### DESCRIPTION OF THE TASK
Of all the entries below, only the lines from the one with "- src/server.container.ts" up to and including the one with "- GRANT SELECT ON CATALOG" are to be duplicated exactly.

━━ TASK INPUT

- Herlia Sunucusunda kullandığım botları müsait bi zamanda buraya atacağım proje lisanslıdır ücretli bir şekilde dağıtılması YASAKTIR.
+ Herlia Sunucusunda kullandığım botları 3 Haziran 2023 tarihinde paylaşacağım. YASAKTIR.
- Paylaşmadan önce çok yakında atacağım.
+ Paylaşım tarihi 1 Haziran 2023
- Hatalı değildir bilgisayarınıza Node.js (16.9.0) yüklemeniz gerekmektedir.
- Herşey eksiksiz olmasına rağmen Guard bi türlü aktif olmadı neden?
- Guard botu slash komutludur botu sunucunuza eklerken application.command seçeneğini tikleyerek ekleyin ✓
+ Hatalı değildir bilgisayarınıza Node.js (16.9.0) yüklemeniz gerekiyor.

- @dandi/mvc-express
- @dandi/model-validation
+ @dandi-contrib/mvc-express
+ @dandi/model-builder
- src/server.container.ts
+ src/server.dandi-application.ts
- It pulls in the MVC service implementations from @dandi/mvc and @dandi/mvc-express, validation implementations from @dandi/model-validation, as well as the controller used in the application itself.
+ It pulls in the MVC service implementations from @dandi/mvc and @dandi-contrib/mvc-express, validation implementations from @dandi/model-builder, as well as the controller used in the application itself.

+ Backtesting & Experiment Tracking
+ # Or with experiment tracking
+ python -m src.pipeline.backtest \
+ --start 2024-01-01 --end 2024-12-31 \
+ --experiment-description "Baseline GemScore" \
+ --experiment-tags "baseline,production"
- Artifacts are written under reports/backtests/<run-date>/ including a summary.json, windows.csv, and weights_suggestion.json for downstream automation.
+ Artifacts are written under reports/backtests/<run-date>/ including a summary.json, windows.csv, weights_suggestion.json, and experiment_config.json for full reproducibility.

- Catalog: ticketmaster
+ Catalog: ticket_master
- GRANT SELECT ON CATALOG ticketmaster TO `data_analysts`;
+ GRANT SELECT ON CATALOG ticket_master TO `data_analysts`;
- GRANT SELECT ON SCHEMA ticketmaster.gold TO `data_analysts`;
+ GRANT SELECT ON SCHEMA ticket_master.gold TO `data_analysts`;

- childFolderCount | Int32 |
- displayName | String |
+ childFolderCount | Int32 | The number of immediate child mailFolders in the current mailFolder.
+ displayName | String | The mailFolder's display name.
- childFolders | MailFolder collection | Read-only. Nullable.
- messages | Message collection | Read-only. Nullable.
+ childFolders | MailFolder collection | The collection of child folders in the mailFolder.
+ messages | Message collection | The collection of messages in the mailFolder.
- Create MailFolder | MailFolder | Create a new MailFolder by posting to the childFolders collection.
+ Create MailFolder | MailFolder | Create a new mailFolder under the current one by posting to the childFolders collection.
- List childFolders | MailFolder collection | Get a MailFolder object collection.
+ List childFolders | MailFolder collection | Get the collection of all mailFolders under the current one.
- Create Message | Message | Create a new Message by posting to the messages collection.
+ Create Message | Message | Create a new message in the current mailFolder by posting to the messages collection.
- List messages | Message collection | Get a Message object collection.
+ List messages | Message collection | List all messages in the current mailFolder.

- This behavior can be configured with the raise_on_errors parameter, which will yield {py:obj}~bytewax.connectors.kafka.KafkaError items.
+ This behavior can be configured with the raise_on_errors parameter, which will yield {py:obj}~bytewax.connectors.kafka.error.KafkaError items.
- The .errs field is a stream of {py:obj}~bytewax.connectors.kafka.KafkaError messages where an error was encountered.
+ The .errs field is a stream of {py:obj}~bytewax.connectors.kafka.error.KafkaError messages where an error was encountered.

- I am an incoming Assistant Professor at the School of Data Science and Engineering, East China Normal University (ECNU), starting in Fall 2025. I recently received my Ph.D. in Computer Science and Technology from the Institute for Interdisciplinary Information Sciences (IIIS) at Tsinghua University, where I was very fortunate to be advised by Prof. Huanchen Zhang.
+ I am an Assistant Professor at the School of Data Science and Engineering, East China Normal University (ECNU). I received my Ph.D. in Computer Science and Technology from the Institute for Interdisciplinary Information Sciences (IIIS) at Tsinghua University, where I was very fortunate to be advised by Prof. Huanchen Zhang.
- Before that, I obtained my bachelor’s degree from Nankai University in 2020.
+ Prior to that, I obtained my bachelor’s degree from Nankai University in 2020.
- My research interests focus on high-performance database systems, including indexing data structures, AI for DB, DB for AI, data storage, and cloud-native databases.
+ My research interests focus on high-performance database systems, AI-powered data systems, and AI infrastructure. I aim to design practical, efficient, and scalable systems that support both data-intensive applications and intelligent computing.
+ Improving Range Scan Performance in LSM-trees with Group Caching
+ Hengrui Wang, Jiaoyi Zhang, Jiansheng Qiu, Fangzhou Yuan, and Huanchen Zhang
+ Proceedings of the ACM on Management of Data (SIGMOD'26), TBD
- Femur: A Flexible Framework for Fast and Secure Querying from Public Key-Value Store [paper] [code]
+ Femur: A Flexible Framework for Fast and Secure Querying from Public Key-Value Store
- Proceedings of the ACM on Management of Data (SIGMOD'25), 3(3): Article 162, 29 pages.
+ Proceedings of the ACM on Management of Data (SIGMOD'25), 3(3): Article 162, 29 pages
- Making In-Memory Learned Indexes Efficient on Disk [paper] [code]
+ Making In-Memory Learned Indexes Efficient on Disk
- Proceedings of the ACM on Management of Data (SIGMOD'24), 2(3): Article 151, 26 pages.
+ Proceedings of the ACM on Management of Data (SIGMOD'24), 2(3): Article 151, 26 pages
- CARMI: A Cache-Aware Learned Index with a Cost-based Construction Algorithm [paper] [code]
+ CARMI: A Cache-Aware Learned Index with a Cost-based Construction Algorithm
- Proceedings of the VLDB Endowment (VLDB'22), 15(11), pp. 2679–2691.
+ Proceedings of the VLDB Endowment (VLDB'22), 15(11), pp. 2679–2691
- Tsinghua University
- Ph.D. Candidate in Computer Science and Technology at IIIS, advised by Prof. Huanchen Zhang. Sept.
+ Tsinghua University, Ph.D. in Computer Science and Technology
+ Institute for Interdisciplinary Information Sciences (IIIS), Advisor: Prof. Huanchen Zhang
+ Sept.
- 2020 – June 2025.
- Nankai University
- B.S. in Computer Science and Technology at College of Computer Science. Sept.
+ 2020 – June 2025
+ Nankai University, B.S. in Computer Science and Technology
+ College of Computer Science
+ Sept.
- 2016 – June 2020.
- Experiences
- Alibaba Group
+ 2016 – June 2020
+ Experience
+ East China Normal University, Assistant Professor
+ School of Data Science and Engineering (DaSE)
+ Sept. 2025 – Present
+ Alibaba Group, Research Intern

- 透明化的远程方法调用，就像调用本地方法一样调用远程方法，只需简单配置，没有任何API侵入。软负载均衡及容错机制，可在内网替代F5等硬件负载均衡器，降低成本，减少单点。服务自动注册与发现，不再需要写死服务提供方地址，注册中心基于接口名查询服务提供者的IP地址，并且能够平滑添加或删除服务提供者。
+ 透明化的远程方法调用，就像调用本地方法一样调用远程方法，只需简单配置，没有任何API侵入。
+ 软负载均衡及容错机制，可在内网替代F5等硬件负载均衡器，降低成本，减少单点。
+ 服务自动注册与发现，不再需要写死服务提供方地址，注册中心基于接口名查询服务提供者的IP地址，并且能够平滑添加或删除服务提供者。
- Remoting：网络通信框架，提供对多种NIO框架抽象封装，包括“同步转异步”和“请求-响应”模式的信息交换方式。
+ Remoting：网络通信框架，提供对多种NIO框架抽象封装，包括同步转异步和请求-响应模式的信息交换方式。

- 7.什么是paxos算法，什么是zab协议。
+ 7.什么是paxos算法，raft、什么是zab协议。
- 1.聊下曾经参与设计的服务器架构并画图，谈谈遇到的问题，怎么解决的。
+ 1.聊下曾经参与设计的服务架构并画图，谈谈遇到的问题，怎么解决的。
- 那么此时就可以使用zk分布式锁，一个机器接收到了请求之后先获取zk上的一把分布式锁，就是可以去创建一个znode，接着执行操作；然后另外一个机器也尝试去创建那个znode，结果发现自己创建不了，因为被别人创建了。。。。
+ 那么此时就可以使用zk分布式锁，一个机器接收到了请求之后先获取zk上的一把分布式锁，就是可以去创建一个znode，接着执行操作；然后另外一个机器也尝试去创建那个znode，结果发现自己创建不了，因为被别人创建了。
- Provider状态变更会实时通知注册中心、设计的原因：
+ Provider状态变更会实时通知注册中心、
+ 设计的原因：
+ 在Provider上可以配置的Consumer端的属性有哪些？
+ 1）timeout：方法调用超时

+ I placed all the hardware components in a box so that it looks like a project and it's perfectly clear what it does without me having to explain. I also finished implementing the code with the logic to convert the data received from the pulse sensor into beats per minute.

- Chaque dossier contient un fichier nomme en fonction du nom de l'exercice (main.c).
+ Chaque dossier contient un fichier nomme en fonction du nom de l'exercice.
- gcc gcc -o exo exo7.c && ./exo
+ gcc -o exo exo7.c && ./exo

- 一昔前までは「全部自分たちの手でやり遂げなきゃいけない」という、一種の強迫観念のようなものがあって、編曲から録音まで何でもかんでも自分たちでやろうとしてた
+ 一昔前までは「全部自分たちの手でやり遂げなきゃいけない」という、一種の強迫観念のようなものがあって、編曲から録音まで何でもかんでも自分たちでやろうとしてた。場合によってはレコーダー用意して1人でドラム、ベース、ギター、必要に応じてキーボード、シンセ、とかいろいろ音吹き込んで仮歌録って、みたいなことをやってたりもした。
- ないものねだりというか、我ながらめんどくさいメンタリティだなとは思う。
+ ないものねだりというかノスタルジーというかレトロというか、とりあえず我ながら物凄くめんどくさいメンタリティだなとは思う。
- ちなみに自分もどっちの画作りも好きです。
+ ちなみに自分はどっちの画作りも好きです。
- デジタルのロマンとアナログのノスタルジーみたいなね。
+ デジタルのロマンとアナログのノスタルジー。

━━━━

### EXERCISE RESPONSE
- src/server.container.ts
+ src/server.dandi-application.ts
- It pulls in the MVC service implementations from @dandi/mvc and @dandi/mvc-express, validation implementations from @dandi/model-validation, as well as the controller used in the application itself.
+ It pulls in the MVC service implementations from @dandi/mvc and @dandi-contrib/mvc-express, validation implementations from @dandi/model-builder, as well as the controller used in the application itself.

+ Backtesting & Experiment Tracking
+ # Or with experiment tracking
+ python -m src.pipeline.backtest \
+ --start 2024-01-01 --end 2024-12-31 \
+ --experiment-description "Baseline GemScore" \
+ --experiment-tags "baseline,production"
- Artifacts are written under reports/backtests/<run-date>/ including a summary.json, windows.csv, and weights_suggestion.json for downstream automation.
+ Artifacts are written under reports/backtests/<run-date>/ including a summary.json, windows.csv, weights_suggestion.json, and experiment_config.json for full reproducibility.

- Catalog: ticketmaster
+ Catalog: ticket_master
- GRANT SELECT ON CATALOG ticketmaster TO `data_analysts`;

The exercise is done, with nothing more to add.